By then he was no longer single.

He and his wife Amy now have two sons, Cooper Teague and Cruse Lee, and where he was once wild and carefree, Coleman's first priority now is the family he will have more time to spend with.

In addition to his toughness, Coleman has always been known for his selfless acts in helping others.

In 2005, he began producing and promoting a Touring Pro event in his hometown. That year he did it as a fundraiser to help raise money for his childhood buddy Jack Peterkin, who had been diagnosed with cancer.

In the years since, he's raised nearly $250,000 for the Make-a-Wish Foundation of Oregon, and in 2009 he was honored for his efforts with the Katie's Star Award. In 2009 and again in 2010, his fellow riders in the PBR have voted his Molalla event as the top sanctioned event of the year.

What he'll miss most is the camaraderie of the locker room.

His decision to call it a career was not made any easier having watched Murray and Semas or even McBride retire from the PBR. Instead he said it was weird this weekend coming to Springfield and not putting his rigging bag in the locker room next to Luke Snyder's and Brendon Clark's.

"I'll dang sure miss them," he said. "They were all like brothers to me. It's a brotherhood."

That's why on his way to the event he needed the reassurance from his father and from Teague. He also tried calling Randy Bernard, who was the CEO of the PBR prior to taking the same role with the Indy Racing League. Bernard is in Japan and couldn't be reached.

Although he never won a world title, Coleman said he retires with no regrets. Teague explained to him that it was the right time to look ahead to the future.

His father convinced him that while he might still have what it takes to be a Top 10 rider, he's no longer a contender for a world title.

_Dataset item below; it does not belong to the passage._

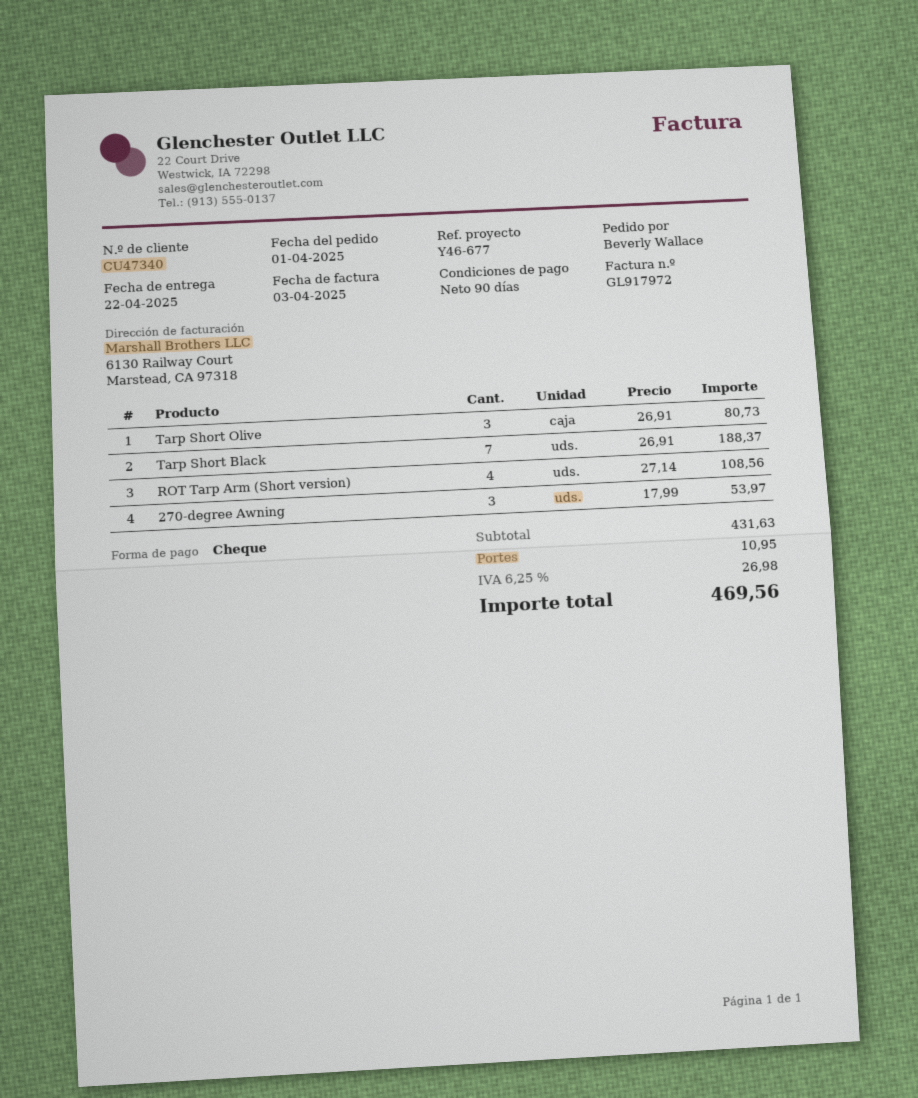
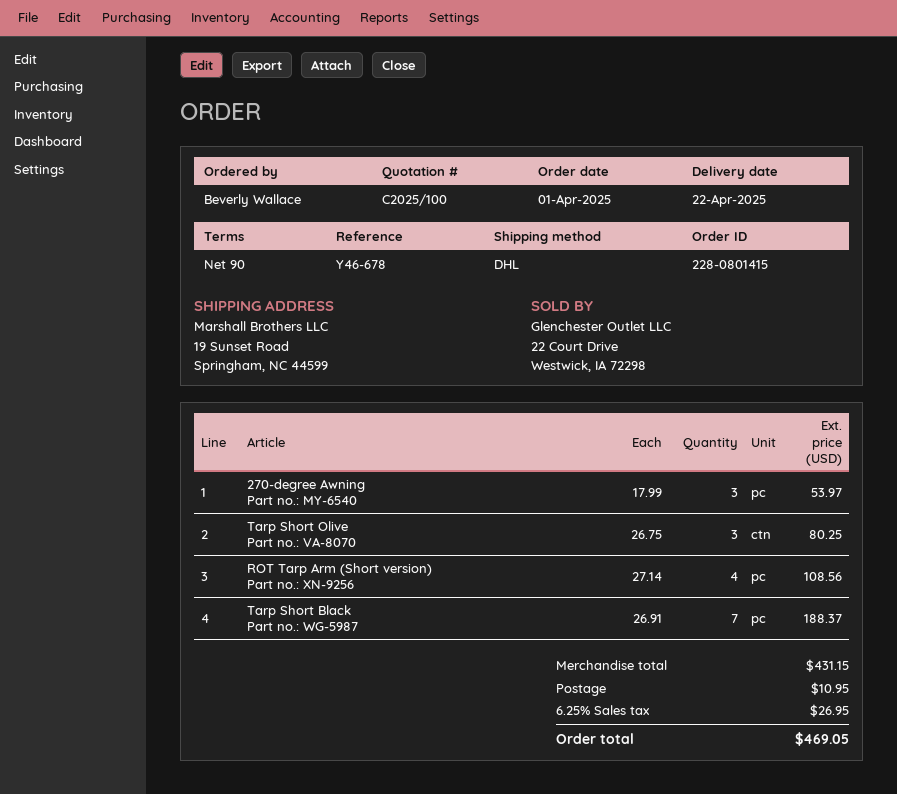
reference: Y46-677 -> Y46-678
Tarp Short Olive: 3 x 26.91 = 80.73 -> 3 x 26.75 = 80.25
subtotal: 431.63 -> 431.15
tax: 6.25% = 26.98 -> 6.25% = 26.95
total: 469.56 -> 469.05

"I think those years have gone by me," Coleman said. "My dad shoots from the hip and he said, 'You've been talking about it for awhile. It's time. There ain't no reason to jack around with it … Don't beat around the bush.' My dad is somebody I looked up to my whole life and he's the hardest working man I know and I really respect him, and I dang sure respect Tom."

He later added, "I can't thank the PBR enough for all they've done for me."